Records for this exercise |
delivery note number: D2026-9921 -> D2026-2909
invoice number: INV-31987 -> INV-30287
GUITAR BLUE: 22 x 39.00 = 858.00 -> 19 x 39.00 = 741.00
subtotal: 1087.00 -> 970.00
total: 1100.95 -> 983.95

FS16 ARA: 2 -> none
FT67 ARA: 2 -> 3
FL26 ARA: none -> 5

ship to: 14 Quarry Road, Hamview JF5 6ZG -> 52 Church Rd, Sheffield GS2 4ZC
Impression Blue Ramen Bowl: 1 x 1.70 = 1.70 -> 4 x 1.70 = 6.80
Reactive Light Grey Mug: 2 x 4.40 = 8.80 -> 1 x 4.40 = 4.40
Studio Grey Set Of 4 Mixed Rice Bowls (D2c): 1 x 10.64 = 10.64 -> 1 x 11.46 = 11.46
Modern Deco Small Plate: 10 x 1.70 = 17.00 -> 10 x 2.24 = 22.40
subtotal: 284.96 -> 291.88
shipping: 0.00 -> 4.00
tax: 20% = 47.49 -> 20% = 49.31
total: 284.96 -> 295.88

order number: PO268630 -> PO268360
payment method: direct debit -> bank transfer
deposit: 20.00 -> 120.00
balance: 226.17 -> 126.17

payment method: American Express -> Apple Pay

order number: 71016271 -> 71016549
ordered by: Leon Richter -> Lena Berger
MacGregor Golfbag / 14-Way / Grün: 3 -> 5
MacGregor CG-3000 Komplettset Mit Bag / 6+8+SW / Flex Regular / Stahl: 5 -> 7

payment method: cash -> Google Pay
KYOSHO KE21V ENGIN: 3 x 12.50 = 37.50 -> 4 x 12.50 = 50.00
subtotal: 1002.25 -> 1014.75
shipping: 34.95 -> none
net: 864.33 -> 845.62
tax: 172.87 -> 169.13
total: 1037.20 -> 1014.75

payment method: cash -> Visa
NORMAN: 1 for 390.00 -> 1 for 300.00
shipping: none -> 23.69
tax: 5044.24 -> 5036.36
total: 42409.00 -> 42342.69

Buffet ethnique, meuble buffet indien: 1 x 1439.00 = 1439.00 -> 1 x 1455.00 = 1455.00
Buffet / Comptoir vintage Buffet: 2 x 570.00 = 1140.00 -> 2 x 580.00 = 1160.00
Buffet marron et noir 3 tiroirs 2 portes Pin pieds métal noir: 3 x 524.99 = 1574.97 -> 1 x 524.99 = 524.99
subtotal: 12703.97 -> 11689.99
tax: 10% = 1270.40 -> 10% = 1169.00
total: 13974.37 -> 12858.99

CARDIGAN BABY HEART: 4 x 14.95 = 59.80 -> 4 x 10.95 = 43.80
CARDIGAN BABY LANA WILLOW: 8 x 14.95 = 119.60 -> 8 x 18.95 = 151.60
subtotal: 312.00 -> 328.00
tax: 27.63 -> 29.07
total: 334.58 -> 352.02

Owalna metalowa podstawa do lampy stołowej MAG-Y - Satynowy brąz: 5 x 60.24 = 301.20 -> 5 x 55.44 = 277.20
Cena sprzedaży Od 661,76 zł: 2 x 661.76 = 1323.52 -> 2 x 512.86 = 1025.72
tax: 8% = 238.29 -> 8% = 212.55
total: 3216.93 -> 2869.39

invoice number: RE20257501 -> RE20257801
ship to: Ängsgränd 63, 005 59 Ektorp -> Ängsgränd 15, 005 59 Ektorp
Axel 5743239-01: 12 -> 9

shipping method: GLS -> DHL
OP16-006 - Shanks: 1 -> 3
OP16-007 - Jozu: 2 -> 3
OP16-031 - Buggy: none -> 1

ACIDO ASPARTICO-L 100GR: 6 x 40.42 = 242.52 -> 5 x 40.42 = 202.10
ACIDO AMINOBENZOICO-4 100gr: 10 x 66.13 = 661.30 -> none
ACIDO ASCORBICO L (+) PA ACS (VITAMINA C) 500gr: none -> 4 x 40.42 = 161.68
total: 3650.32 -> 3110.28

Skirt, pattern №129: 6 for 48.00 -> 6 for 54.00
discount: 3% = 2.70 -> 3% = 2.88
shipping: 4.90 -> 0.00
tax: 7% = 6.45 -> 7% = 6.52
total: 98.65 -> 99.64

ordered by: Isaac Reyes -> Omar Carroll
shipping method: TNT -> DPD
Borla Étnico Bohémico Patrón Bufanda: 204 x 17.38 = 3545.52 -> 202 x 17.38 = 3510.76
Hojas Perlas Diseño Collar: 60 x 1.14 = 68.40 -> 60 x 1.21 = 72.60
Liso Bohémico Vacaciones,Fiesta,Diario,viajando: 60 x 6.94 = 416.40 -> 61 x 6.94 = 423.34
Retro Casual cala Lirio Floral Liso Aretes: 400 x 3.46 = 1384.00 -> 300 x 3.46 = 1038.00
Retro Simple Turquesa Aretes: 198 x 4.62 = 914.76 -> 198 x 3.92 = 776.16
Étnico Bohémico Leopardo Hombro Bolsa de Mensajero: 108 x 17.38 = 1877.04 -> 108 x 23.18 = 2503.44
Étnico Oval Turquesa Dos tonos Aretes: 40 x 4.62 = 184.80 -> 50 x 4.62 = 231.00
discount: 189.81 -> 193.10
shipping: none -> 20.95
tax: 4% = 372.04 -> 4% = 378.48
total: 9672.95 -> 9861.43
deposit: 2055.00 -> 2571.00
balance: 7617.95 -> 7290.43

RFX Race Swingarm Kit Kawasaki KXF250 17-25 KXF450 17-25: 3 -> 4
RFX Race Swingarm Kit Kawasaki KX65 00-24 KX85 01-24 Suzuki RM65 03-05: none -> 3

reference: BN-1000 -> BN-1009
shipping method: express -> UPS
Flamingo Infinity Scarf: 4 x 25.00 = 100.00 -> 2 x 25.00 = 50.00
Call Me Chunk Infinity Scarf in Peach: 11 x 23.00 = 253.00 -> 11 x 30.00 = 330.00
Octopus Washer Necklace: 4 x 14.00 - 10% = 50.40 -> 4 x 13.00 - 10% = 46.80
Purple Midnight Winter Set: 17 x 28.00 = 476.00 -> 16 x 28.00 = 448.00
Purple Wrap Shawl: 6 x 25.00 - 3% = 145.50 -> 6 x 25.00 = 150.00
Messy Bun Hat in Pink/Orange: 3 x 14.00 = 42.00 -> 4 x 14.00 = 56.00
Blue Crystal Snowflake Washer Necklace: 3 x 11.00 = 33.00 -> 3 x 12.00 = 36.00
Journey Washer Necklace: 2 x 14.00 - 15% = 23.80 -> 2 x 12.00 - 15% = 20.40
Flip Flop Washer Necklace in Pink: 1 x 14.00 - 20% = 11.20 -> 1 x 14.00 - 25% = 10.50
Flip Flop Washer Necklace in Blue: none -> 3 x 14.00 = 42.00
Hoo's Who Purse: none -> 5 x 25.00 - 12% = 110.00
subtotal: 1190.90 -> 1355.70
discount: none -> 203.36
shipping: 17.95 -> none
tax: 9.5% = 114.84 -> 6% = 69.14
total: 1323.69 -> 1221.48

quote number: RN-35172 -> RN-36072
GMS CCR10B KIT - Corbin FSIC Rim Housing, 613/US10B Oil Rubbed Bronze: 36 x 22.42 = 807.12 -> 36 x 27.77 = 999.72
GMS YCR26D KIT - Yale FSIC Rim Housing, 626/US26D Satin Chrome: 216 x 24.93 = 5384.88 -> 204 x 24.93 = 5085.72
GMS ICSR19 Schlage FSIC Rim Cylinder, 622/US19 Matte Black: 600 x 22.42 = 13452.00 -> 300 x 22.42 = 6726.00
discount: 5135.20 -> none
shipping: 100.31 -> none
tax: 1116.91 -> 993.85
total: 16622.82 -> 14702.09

What the task requires | Give the material above again in its entirety, exactly as it appears.

Written response |
delivery note number: D2026-9921 -> D2026-2909
invoice number: INV-31987 -> INV-30287
GUITAR BLUE: 22 x 39.00 = 858.00 -> 19 x 39.00 = 741.00
subtotal: 1087.00 -> 970.00
total: 1100.95 -> 983.95

FS16 ARA: 2 -> none
FT67 ARA: 2 -> 3
FL26 ARA: none -> 5

ship to: 14 Quarry Road, Hamview JF5 6ZG -> 52 Church Rd, Sheffield GS2 4ZC
Impression Blue Ramen Bowl: 1 x 1.70 = 1.70 -> 4 x 1.70 = 6.80
Reactive Light Grey Mug: 2 x 4.40 = 8.80 -> 1 x 4.40 = 4.40
Studio Grey Set Of 4 Mixed Rice Bowls (D2c): 1 x 10.64 = 10.64 -> 1 x 11.46 = 11.46
Modern Deco Small Plate: 10 x 1.70 = 17.00 -> 10 x 2.24 = 22.40
subtotal: 284.96 -> 291.88
shipping: 0.00 -> 4.00
tax: 20% = 47.49 -> 20% = 49.31
total: 284.96 -> 295.88

order number: PO268630 -> PO268360
payment method: direct debit -> bank transfer
deposit: 20.00 -> 120.00
balance: 226.17 -> 126.17

payment method: American Express -> Apple Pay

order number: 71016271 -> 71016549
ordered by: Leon Richter -> Lena Berger
MacGregor Golfbag / 14-Way / Grün: 3 -> 5
MacGregor CG-3000 Komplettset Mit Bag / 6+8+SW / Flex Regular / Stahl: 5 -> 7

payment method: cash -> Google Pay
KYOSHO KE21V ENGIN: 3 x 12.50 = 37.50 -> 4 x 12.50 = 50.00
subtotal: 1002.25 -> 1014.75
shipping: 34.95 -> none
net: 864.33 -> 845.62
tax: 172.87 -> 169.13
total: 1037.20 -> 1014.75

payment method: cash -> Visa
NORMAN: 1 for 390.00 -> 1 for 300.00
shipping: none -> 23.69
tax: 5044.24 -> 5036.36
total: 42409.00 -> 42342.69

Buffet ethnique, meuble buffet indien: 1 x 1439.00 = 1439.00 -> 1 x 1455.00 = 1455.00
Buffet / Comptoir vintage Buffet: 2 x 570.00 = 1140.00 -> 2 x 580.00 = 1160.00
Buffet marron et noir 3 tiroirs 2 portes Pin pieds métal noir: 3 x 524.99 = 1574.97 -> 1 x 524.99 = 524.99
subtotal: 12703.97 -> 11689.99
tax: 10% = 1270.40 -> 10% = 1169.00
total: 13974.37 -> 12858.99

CARDIGAN BABY HEART: 4 x 14.95 = 59.80 -> 4 x 10.95 = 43.80
CARDIGAN BABY LANA WILLOW: 8 x 14.95 = 119.60 -> 8 x 18.95 = 151.60
subtotal: 312.00 -> 328.00
tax: 27.63 -> 29.07
total: 334.58 -> 352.02

Owalna metalowa podstawa do lampy stołowej MAG-Y - Satynowy brąz: 5 x 60.24 = 301.20 -> 5 x 55.44 = 277.20
Cena sprzedaży Od 661,76 zł: 2 x 661.76 = 1323.52 -> 2 x 512.86 = 1025.72
tax: 8% = 238.29 -> 8% = 212.55
total: 3216.93 -> 2869.39

invoice number: RE20257501 -> RE20257801
ship to: Ängsgränd 63, 005 59 Ektorp -> Ängsgränd 15, 005 59 Ektorp
Axel 5743239-01: 12 -> 9

shipping method: GLS -> DHL
OP16-006 - Shanks: 1 -> 3
OP16-007 - Jozu: 2 -> 3
OP16-031 - Buggy: none -> 1

ACIDO ASPARTICO-L 100GR: 6 x 40.42 = 242.52 -> 5 x 40.42 = 202.10
ACIDO AMINOBENZOICO-4 100gr: 10 x 66.13 = 661.30 -> none
ACIDO ASCORBICO L (+) PA ACS (VITAMINA C) 500gr: none -> 4 x 40.42 = 161.68
total: 3650.32 -> 3110.28

Skirt, pattern №129: 6 for 48.00 -> 6 for 54.00
discount: 3% = 2.70 -> 3% = 2.88
shipping: 4.90 -> 0.00
tax: 7% = 6.45 -> 7% = 6.52
total: 98.65 -> 99.64

ordered by: Isaac Reyes -> Omar Carroll
shipping method: TNT -> DPD
Borla Étnico Bohémico Patrón Bufanda: 204 x 17.38 = 3545.52 -> 202 x 17.38 = 3510.76
Hojas Perlas Diseño Collar: 60 x 1.14 = 68.40 -> 60 x 1.21 = 72.60
Liso Bohémico Vacaciones,Fiesta,Diario,viajando: 60 x 6.94 = 416.40 -> 61 x 6.94 = 423.34
Retro Casual cala Lirio Floral Liso Aretes: 400 x 3.46 = 1384.00 -> 300 x 3.46 = 1038.00
Retro Simple Turquesa Aretes: 198 x 4.62 = 914.76 -> 198 x 3.92 = 776.16
Étnico Bohémico Leopardo Hombro Bolsa de Mensajero: 108 x 17.38 = 1877.04 -> 108 x 23.18 = 2503.44
Étnico Oval Turquesa Dos tonos Aretes: 40 x 4.62 = 184.80 -> 50 x 4.62 = 231.00
discount: 189.81 -> 193.10
shipping: none -> 20.95
tax: 4% = 372.04 -> 4% = 378.48
total: 9672.95 -> 9861.43
deposit: 2055.00 -> 2571.00
balance: 7617.95 -> 7290.43

RFX Race Swingarm Kit Kawasaki KXF250 17-25 KXF450 17-25: 3 -> 4
RFX Race Swingarm Kit Kawasaki KX65 00-24 KX85 01-24 Suzuki RM65 03-05: none -> 3

reference: BN-1000 -> BN-1009
shipping method: express -> UPS
Flamingo Infinity Scarf: 4 x 25.00 = 100.00 -> 2 x 25.00 = 50.00
Call Me Chunk Infinity Scarf in Peach: 11 x 23.00 = 253.00 -> 11 x 30.00 = 330.00
Octopus Washer Necklace: 4 x 14.00 - 10% = 50.40 -> 4 x 13.00 - 10% = 46.80
Purple Midnight Winter Set: 17 x 28.00 = 476.00 -> 16 x 28.00 = 448.00
Purple Wrap Shawl: 6 x 25.00 - 3% = 145.50 -> 6 x 25.00 = 150.00
Messy Bun Hat in Pink/Orange: 3 x 14.00 = 42.00 -> 4 x 14.00 = 56.00
Blue Crystal Snowflake Washer Necklace: 3 x 11.00 = 33.00 -> 3 x 12.00 = 36.00
Journey Washer Necklace: 2 x 14.00 - 15% = 23.80 -> 2 x 12.00 - 15% = 20.40
Flip Flop Washer Necklace in Pink: 1 x 14.00 - 20% = 11.20 -> 1 x 14.00 - 25% = 10.50
Flip Flop Washer Necklace in Blue: none -> 3 x 14.00 = 42.00
Hoo's Who Purse: none -> 5 x 25.00 - 12% = 110.00
subtotal: 1190.90 -> 1355.70
discount: none -> 203.36
shipping: 17.95 -> none
tax: 9.5% = 114.84 -> 6% = 69.14
total: 1323.69 -> 1221.48

quote number: RN-35172 -> RN-36072
GMS CCR10B KIT - Corbin FSIC Rim Housing, 613/US10B Oil Rubbed Bronze: 36 x 22.42 = 807.12 -> 36 x 27.77 = 999.72
GMS YCR26D KIT - Yale FSIC Rim Housing, 626/US26D Satin Chrome: 216 x 24.93 = 5384.88 -> 204 x 24.93 = 5085.72
GMS ICSR19 Schlage FSIC Rim Cylinder, 622/US19 Matte Black: 600 x 22.42 = 13452.00 -> 300 x 22.42 = 6726.00
discount: 5135.20 -> none
shipping: 100.31 -> none
tax: 1116.91 -> 993.85
total: 16622.82 -> 14702.09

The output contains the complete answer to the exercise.